» Exercise objective
Your task is to return the listing below word for word, without any of its images.

» Given data
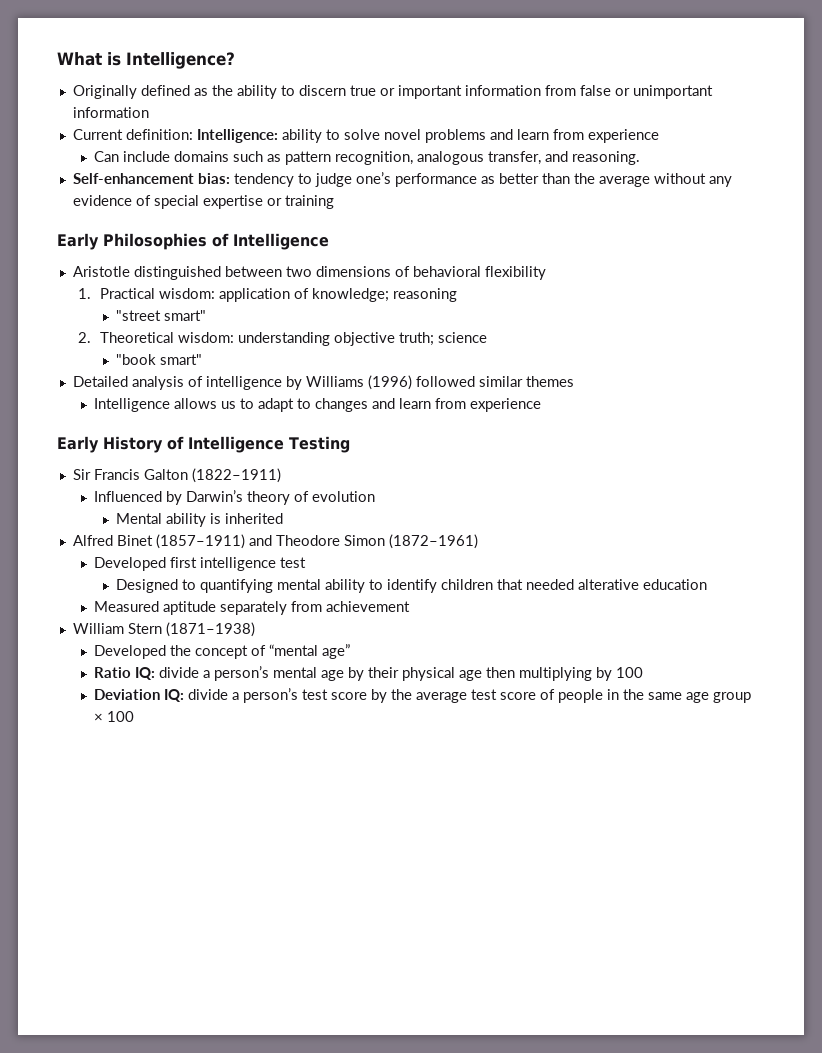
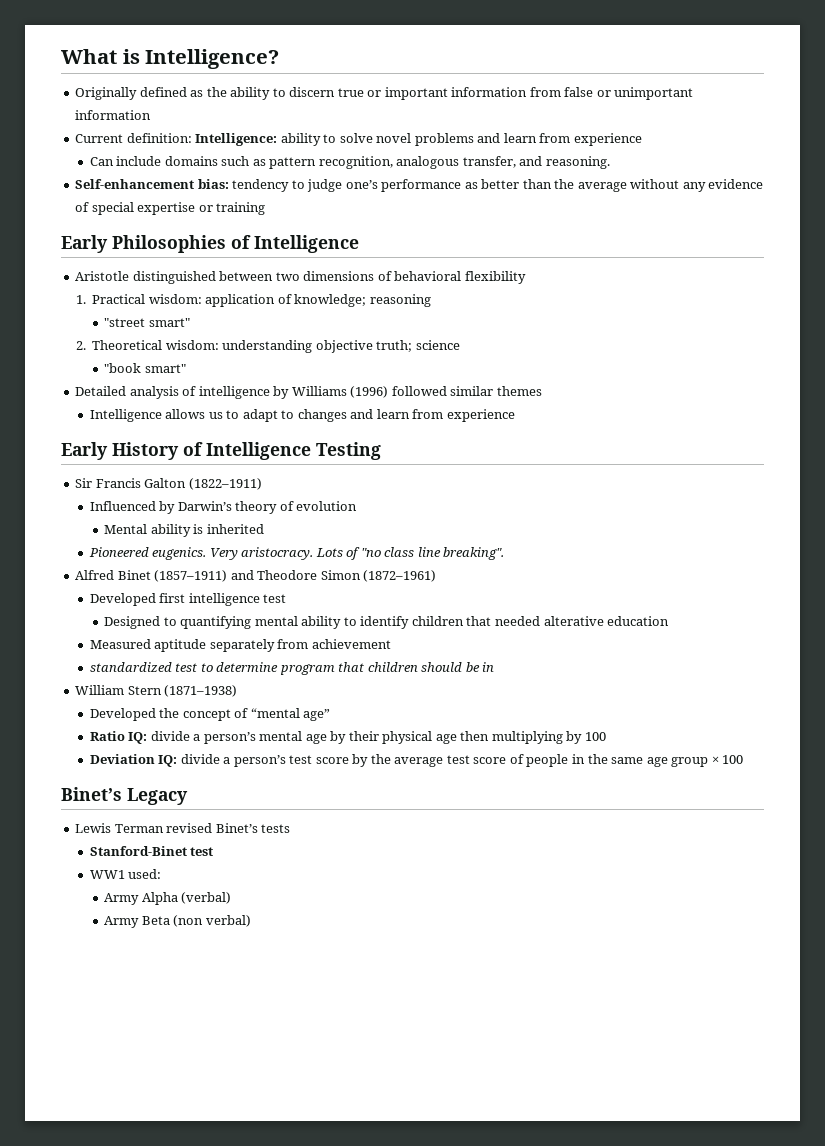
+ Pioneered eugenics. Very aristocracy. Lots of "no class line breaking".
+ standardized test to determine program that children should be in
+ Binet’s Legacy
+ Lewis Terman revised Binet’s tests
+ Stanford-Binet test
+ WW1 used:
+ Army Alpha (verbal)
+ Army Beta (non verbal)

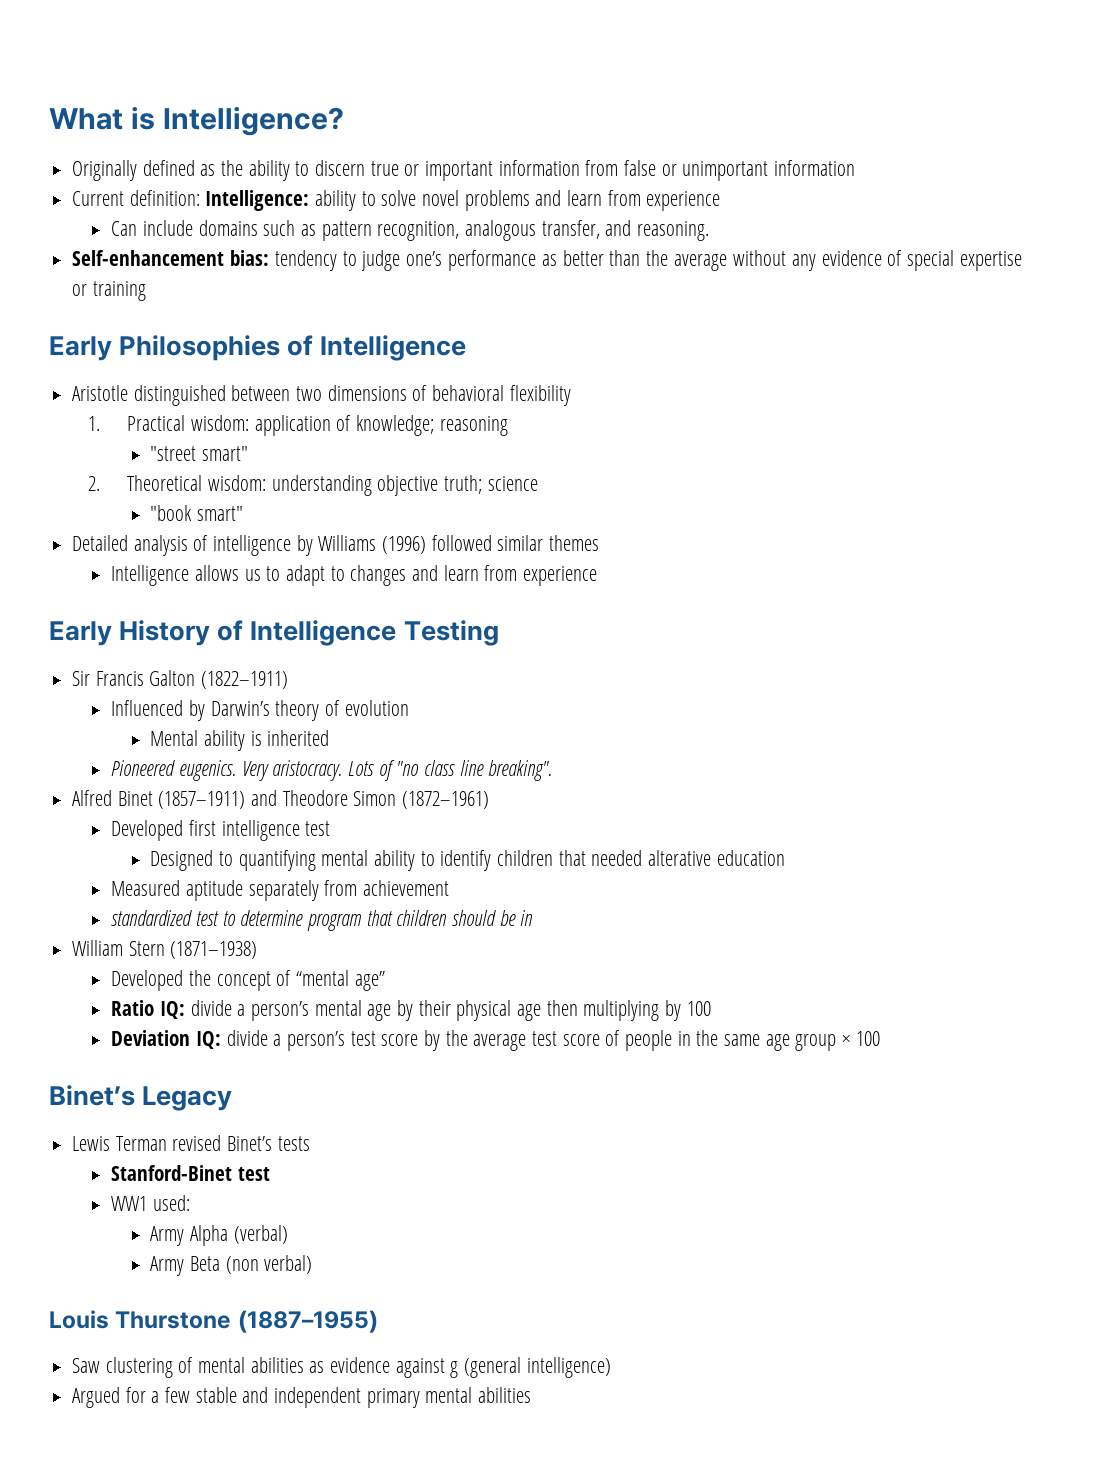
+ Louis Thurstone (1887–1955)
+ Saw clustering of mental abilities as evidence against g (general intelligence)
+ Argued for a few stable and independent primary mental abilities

» Response for this exercise
+ Pioneered eugenics. Very aristocracy. Lots of "no class line breaking".
+ standardized test to determine program that children should be in
+ Binet’s Legacy
+ Lewis Terman revised Binet’s tests
+ Stanford-Binet test
+ WW1 used:
+ Army Alpha (verbal)
+ Army Beta (non verbal)

+ Louis Thurstone (1887–1955)
+ Saw clustering of mental abilities as evidence against g (general intelligence)
+ Argued for a few stable and independent primary mental abilities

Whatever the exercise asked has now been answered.